Every line below that holds the word "Liberation" must be listed.

(Dataset excerpts)

_ _ _

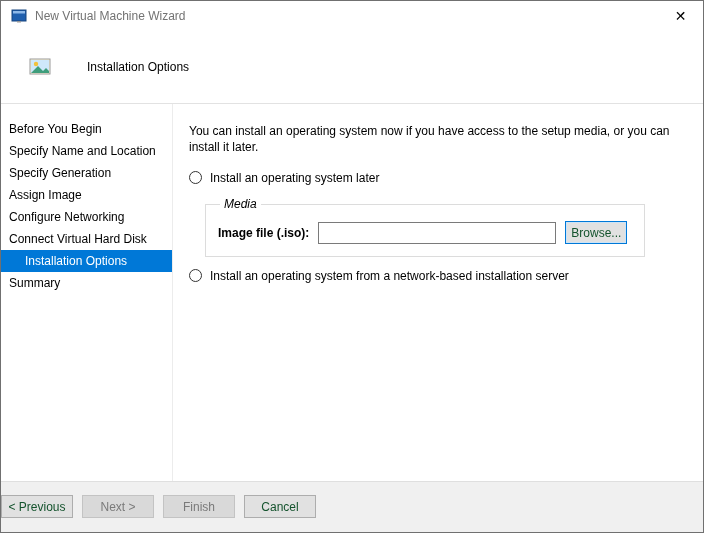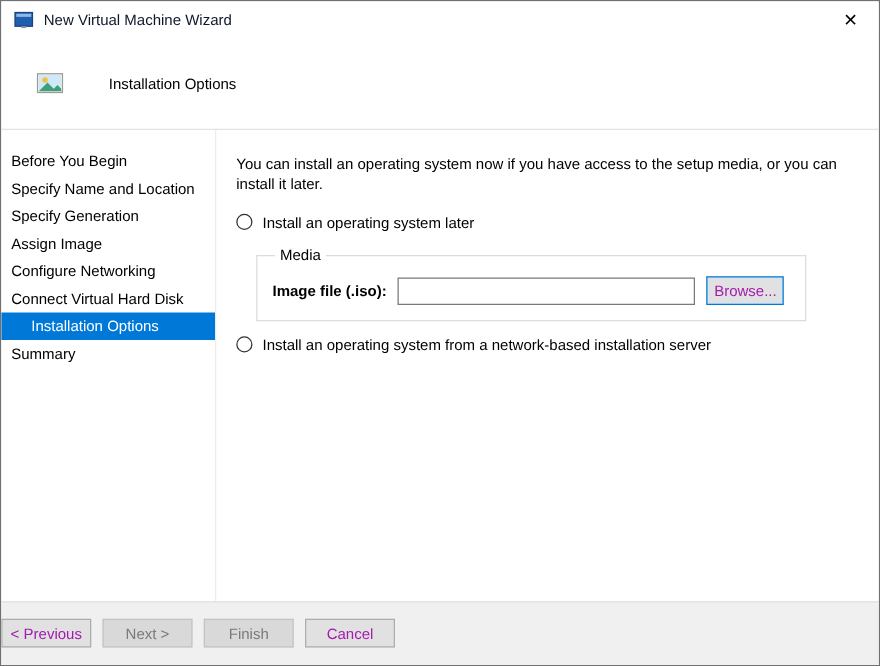--- a/index.html
+++ b/index.html
@@ -25,7 +25,7 @@
     padding-left: 10px;
   }
   .titlebar .app-icon { width: 16px; height: 16px; margin-right: 8px; flex: 0 0 16px; }
-  .titlebar .title { flex: 1 1 auto; font-size: 12px; color: #0f172a; }
+  .titlebar .title { flex: 1 1 auto; font-size: 12px; color: #737373; }
   .close-btn {
     width: 45px; height: 30px; border: none; background: transparent;
     font-size: 14px; line-height: 30px; text-align: center; cursor: default;

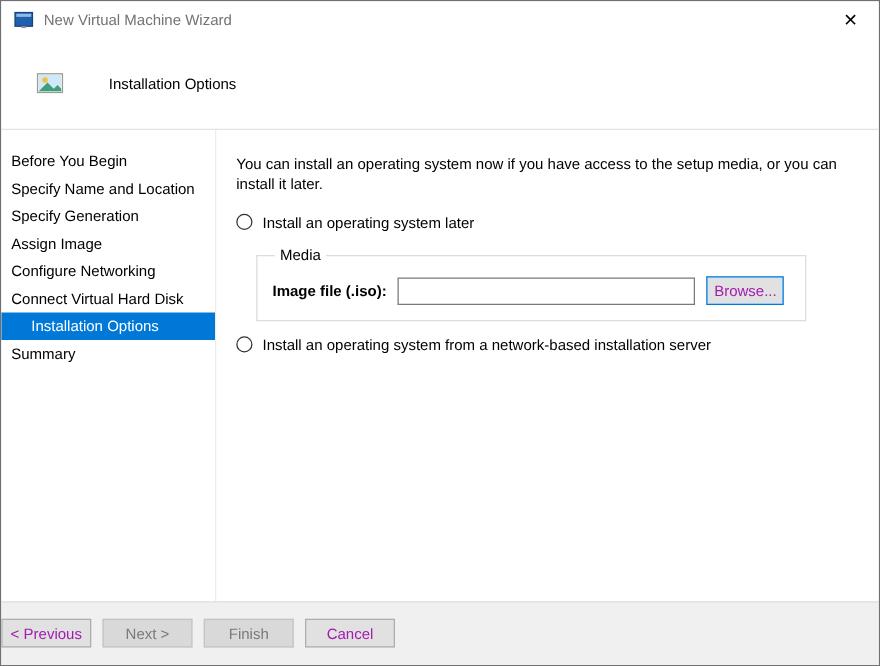--- a/index.html
+++ b/index.html
@@ -81,7 +81,7 @@
     border: 1px solid #dcdcdc;
     padding: 10px 12px 12px 12px;
   }
-  .group-box legend { padding: 0 4px; margin-left: 2px; font-size: 12px; }
+  .group-box legend { padding: 0 4px; margin-left: 2px; font-size: 12px; font-style: italic; }
   .media-row { display: flex; align-items: center; gap: 9px; }
   .media-label { white-space: nowrap; font-weight: bold; }
   .iso-input {

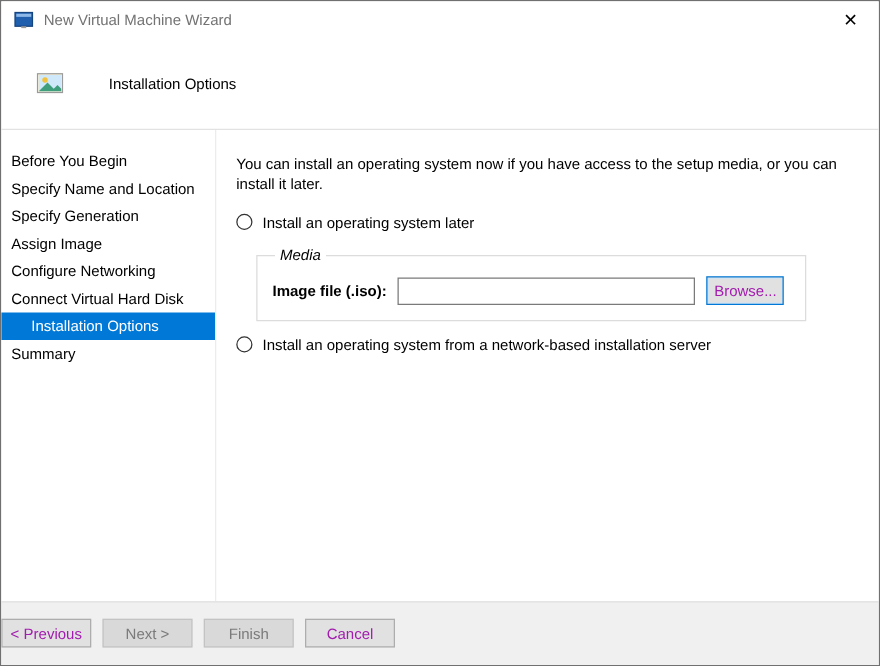--- a/index.html
+++ b/index.html
@@ -93,7 +93,7 @@
   .btn {
     height: 23px; min-width: 72px;
     background: #e1e1e1; border: 1px solid #adadad;
-    font-family: "Liberation Sans", sans-serif; font-size: 12px; color: #a21caf;
+    font-family: "Liberation Sans", sans-serif; font-size: 12px; color: #14532d;
     cursor: default;
   }
   .btn.focused { border: 1px solid #0078d7; box-shadow: inset 0 0 0 1px #cde4f7; }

_ _ _

TASK OUTPUT:
-    font-family: "Liberation Sans", sans-serif; font-size: 12px; color: #a21caf;
+    font-family: "Liberation Sans", sans-serif; font-size: 12px; color: #14532d;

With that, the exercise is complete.